During the group work tests it is common for every group to score 80% or more. Now, maybe a student fakes it and just nods his or her head in confusion while other group members do the work. But I seldom see that, except for a very few students with the one hardest problem on each test. Mostly I see everyone leaves the room having understood 80% of those problems. Think about what that means. Your brain can understand 80% or more! It did then. It can again. If it does not today, that just means you need more time to practice. Everyone can earn a B or better. Your brains can handle that. The math will fit, if you have time to make it stick.
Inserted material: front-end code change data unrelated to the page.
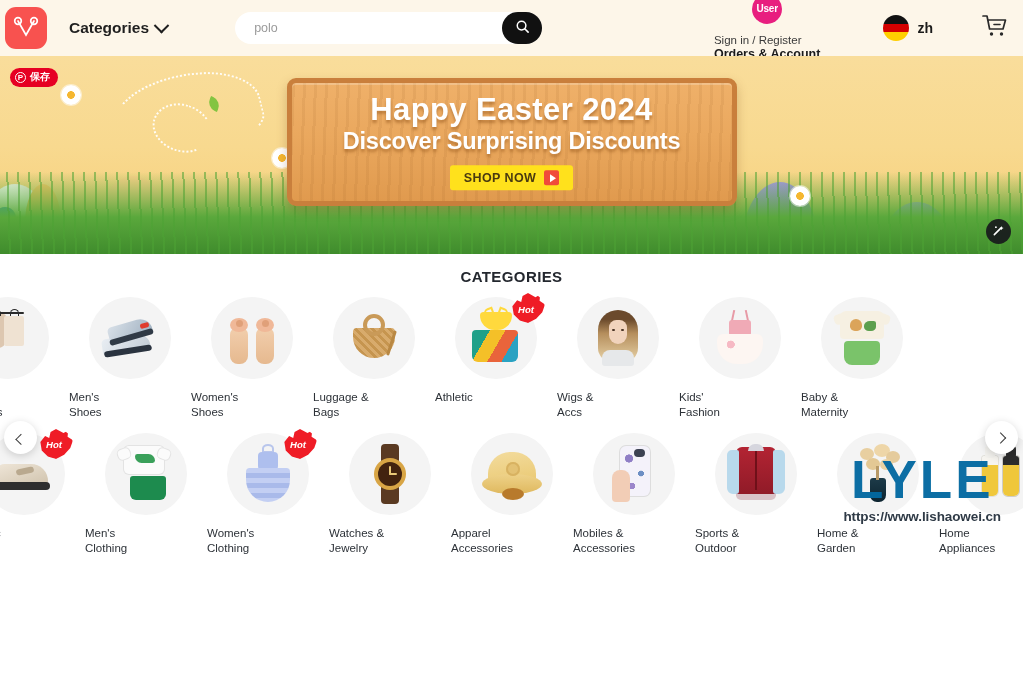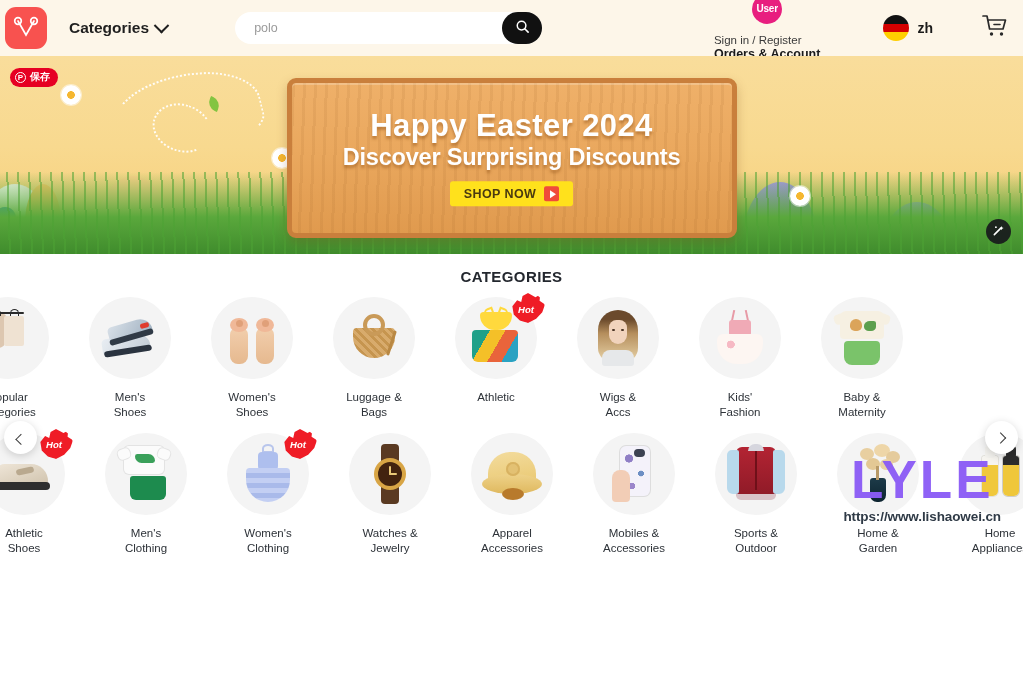"Happy Easter 2024" .signboard { height: 160px -> 128px }
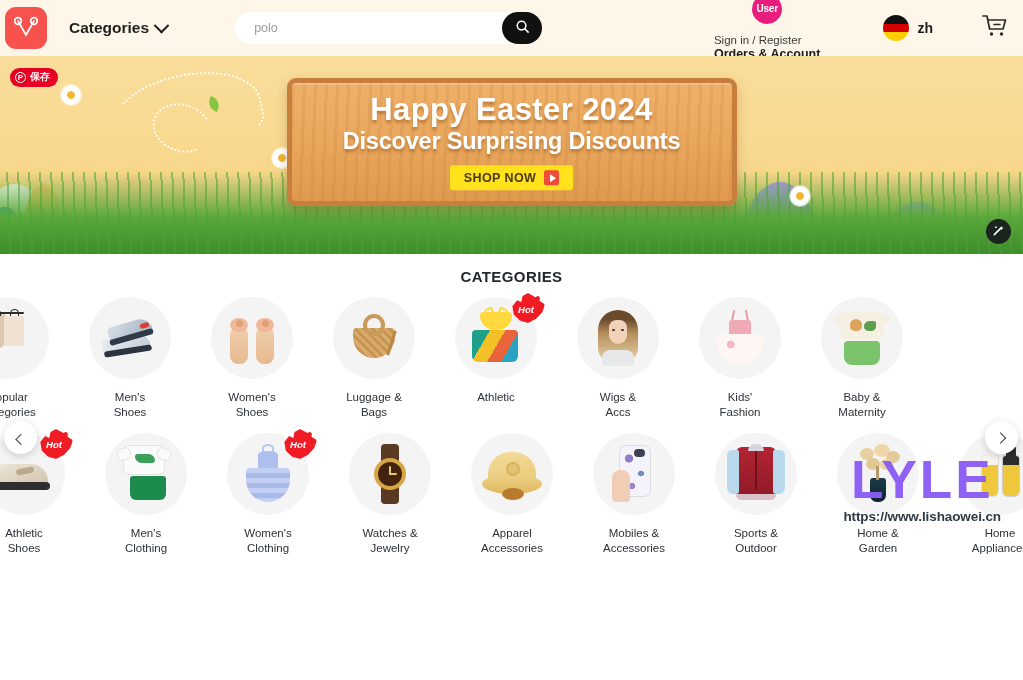"Hot" .cat-item { text-align: center -> left }
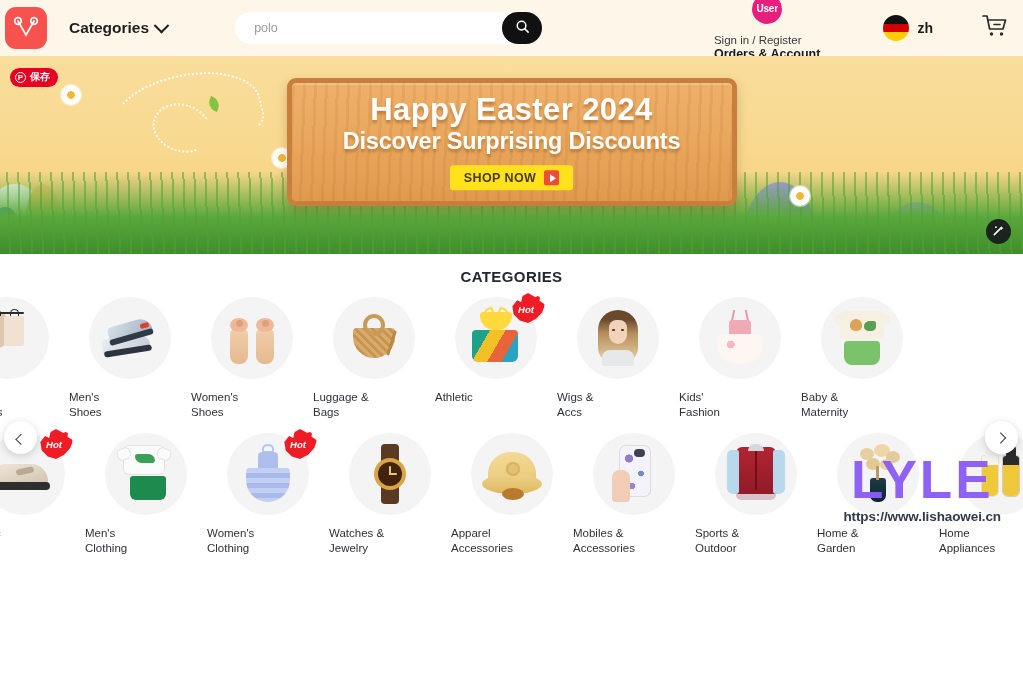"LYLE" .wm-logo { color: #8b5cf6 -> #0369a1 }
If your score on a midterm test is ever not as high as you would like, I would appreciate you talking to me after class or coming to office hours. I cannot require it. You're not in high school. But if you are ever not as successful as you want, I can probably help you brainstorm ways to become more efficient with your studying and more successful on your final exam.
• Right answers that show me what I know
• Wrong answers that show me what I know
• Questions and guesses that no matter what the answer show me what I know
• Asking questions to resolve confusion
• Asking questions to calm uncertainty
• Asking questions to explore what happens
• When a math topic is scary
• When a math topic is no longer scary
• When it doesn't matter if a math topic is scary, I am doing it anyways
• Math is a bunch of problems that need answers (I start by hunting for the answer)
• Math is a bunch of problems that need new tools (I start by hunting for the right tool)
• Math is a bunch of tools to answer other problems
• When I can first see something in class, and then learn by myself
• When I can first see something in class, and then learn in a group
• When I can first see something by myself, and then learn by myself
• When I can first see something by myself, and then learn in a group
• Trying to fix an ignorance arising from never before having been taught that topic at all
• Trying to fix an ignorance arising from never before having been taught that topic skillfully
• Trying to fix an ignorance no matter what its source
• Establishing accountability for learning and growth
Warning! A few decades ago, researchers decided that a few students learn math better if the basic skills were separated from the interesting but unavoidably more complicated applications. Ever since, most math classes have had a boring focus on learning skills through repetition.
At Lane Community College, Math 20 is the skill-based course and Math 25 is the interesting class. If you are a Math 20 student reading this Math 25 website because real-life applications interest you, read ahead at your own risk! The Powers that Be have decided you may not be ready for interesting applications.